START Working data

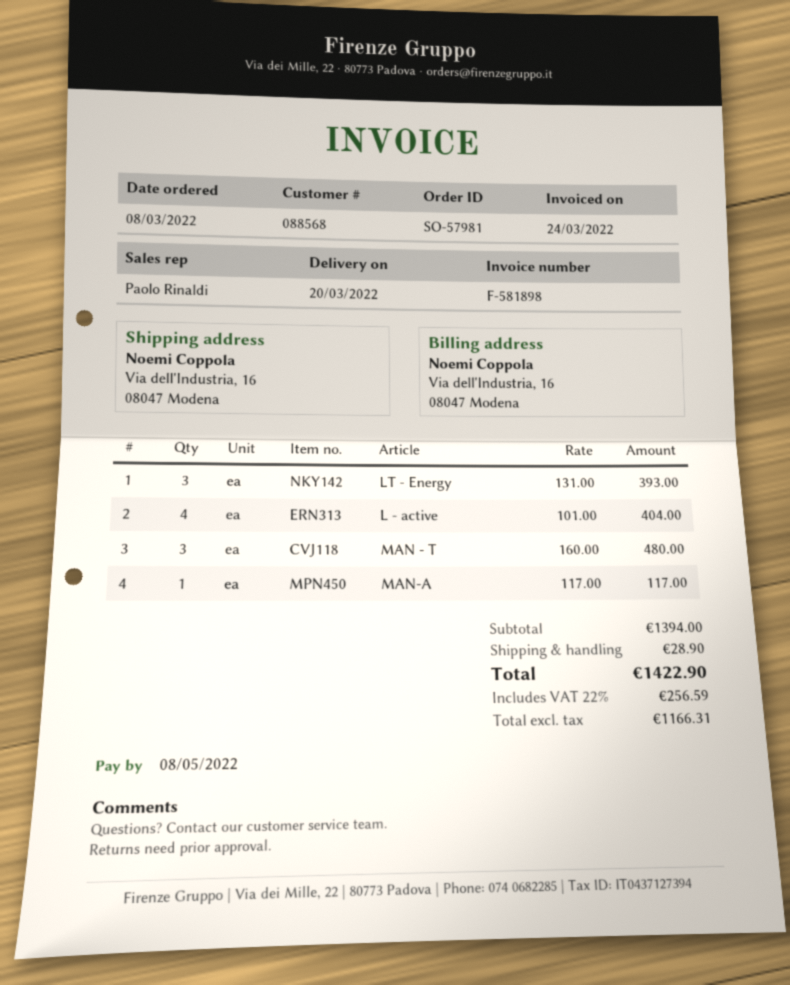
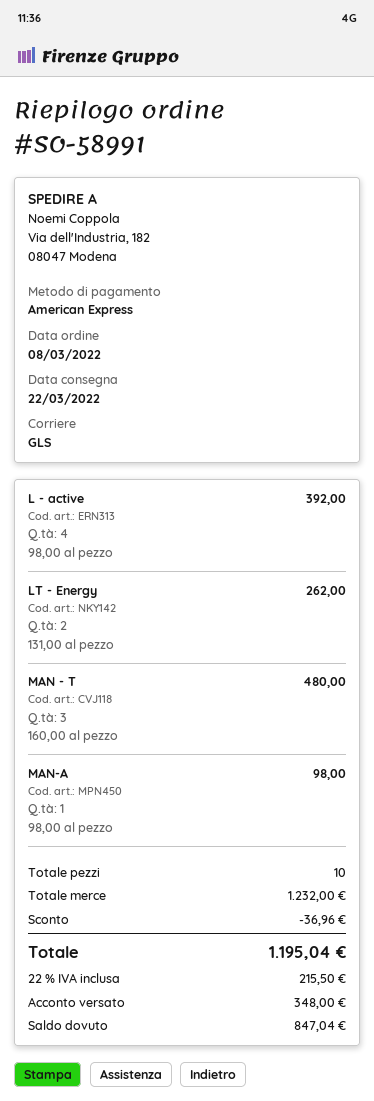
order number: SO-57981 -> SO-58991
delivery date: 2022-03-20 -> 2022-03-22
ship to: Via dell'Industria, 16, 08047 Modena -> Via dell'Industria, 182, 08047 Modena
LT - Energy: 3 x 131.00 = 393.00 -> 2 x 131.00 = 262.00
L - active: 4 x 101.00 = 404.00 -> 4 x 98.00 = 392.00
MAN-A: 1 x 117.00 = 117.00 -> 1 x 98.00 = 98.00
subtotal: 1394.00 -> 1232.00
discount: none -> 36.96
shipping: 28.90 -> none
tax: 22% = 256.59 -> 22% = 215.50
total: 1422.90 -> 1195.04

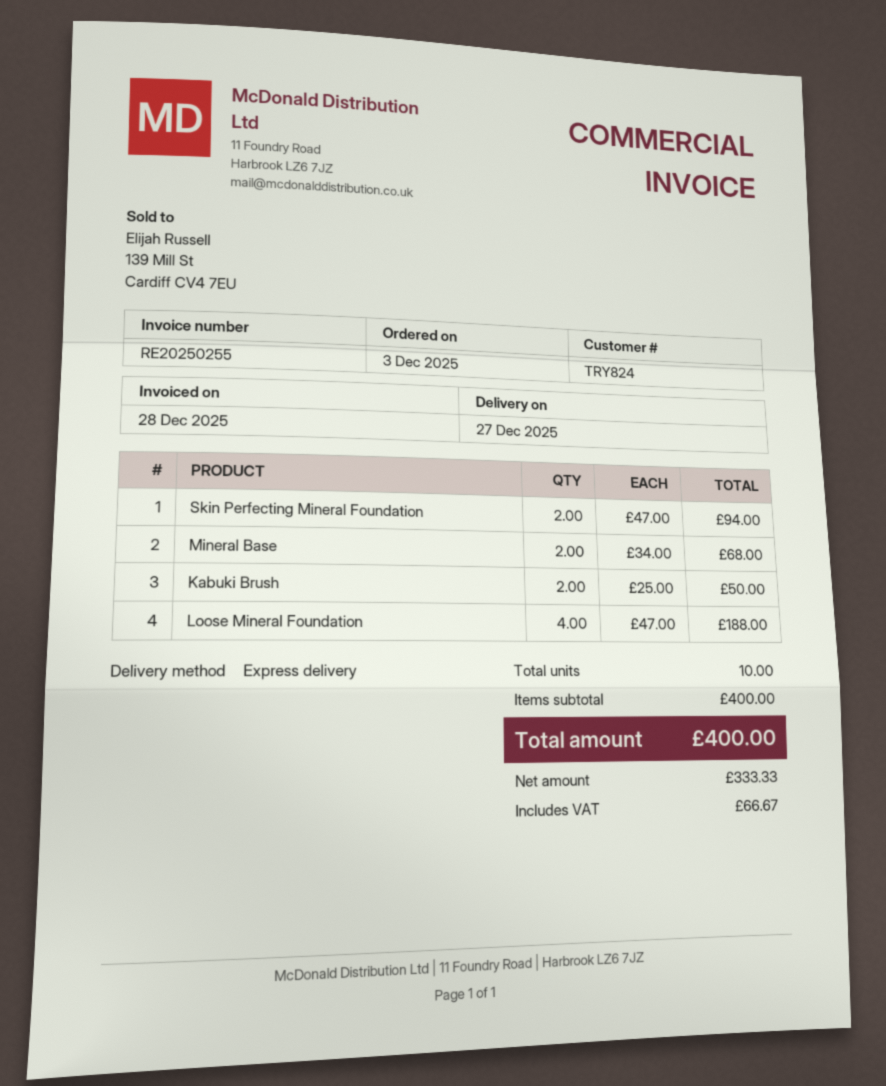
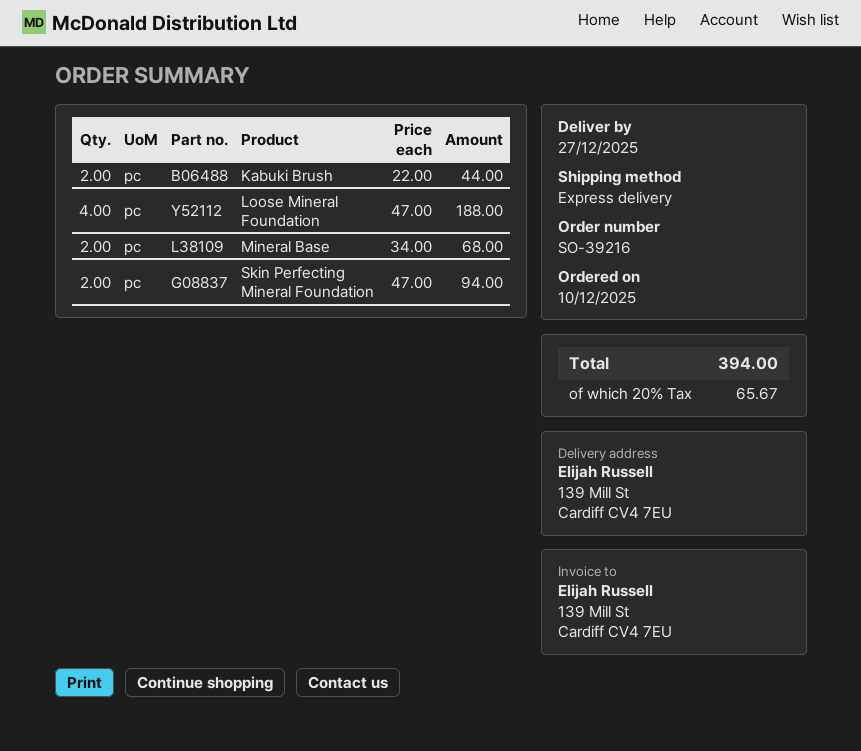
order date: 2025-12-03 -> 2025-12-10
Kabuki Brush: 2 x 25.00 = 50.00 -> 2 x 22.00 = 44.00
tax: 66.67 -> 65.67
total: 400.00 -> 394.00

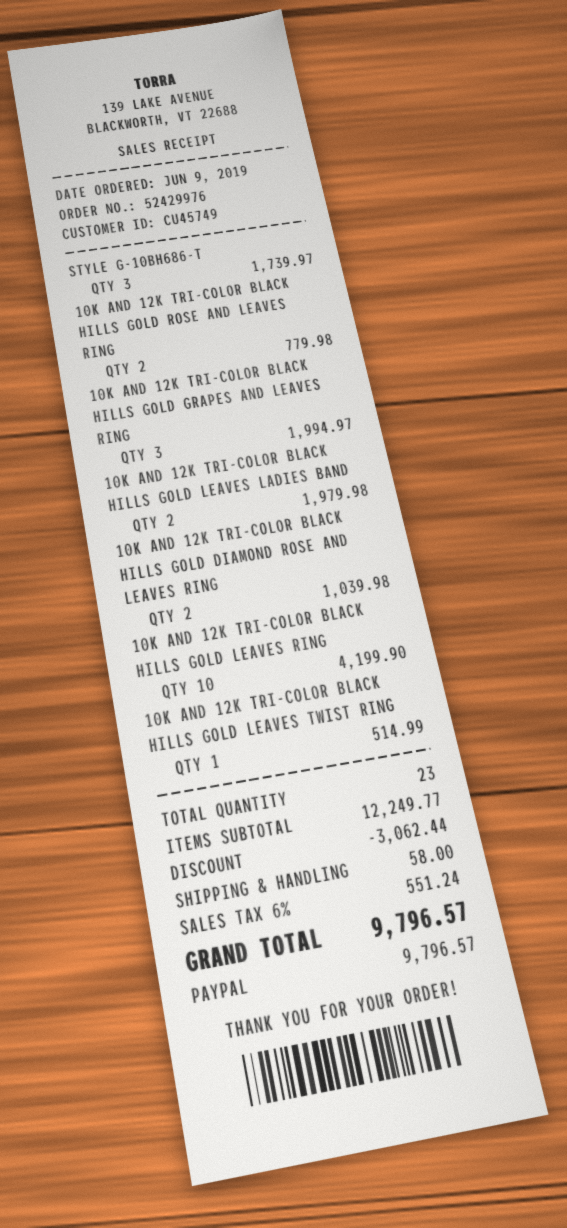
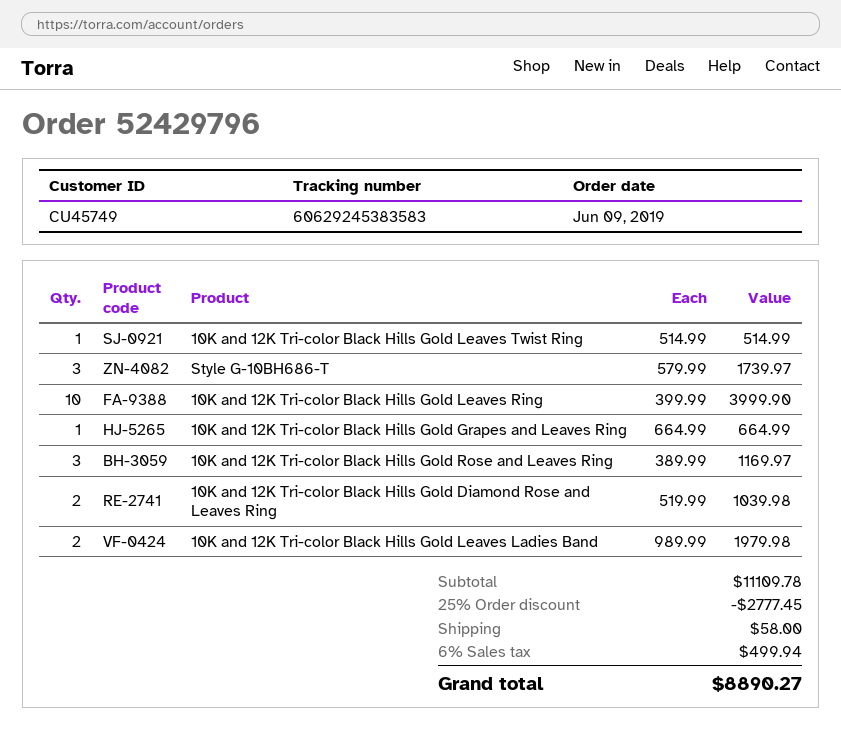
order number: 52429976 -> 52429796
10K AND 12K TRI-COLOR BLACK HILLS GOLD ROSE AND LEAVES RING: 2 for 779.98 -> 3 for 1169.97
10K AND 12K TRI-COLOR BLACK HILLS GOLD GRAPES AND LEAVES RING: 3 for 1994.97 -> 1 for 664.99
10K AND 12K TRI-COLOR BLACK HILLS GOLD LEAVES RING: 10 for 4199.90 -> 10 for 3999.90
subtotal: 12249.77 -> 11109.78
discount: 3062.44 -> 2777.45
tax: 6% = 551.24 -> 6% = 499.94
total: 9796.57 -> 8890.27

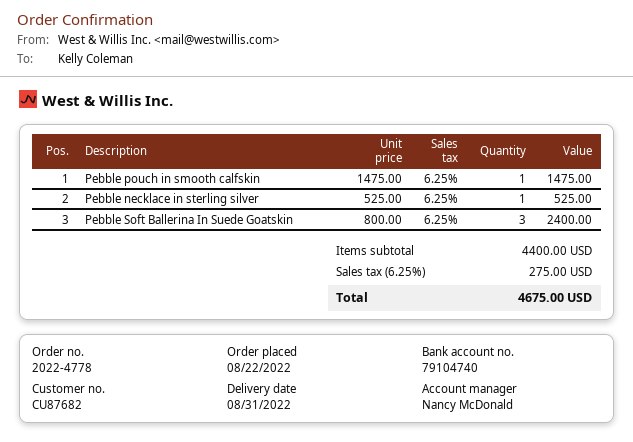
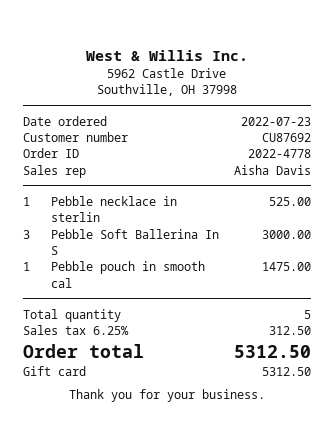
order date: 2022-08-22 -> 2022-07-23
customer number: CU87682 -> CU87692
sales rep: Nancy McDonald -> Aisha Davis
Pebble Soft Ballerina In Suede Goatskin: 3 for 2400.00 -> 3 for 3000.00
tax: 6.25% = 275.00 -> 6.25% = 312.50
total: 4675.00 -> 5312.50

END Working data

Task details:
In the records above, how many lines hold "none"? Only the number is wanted.

Completed task:
2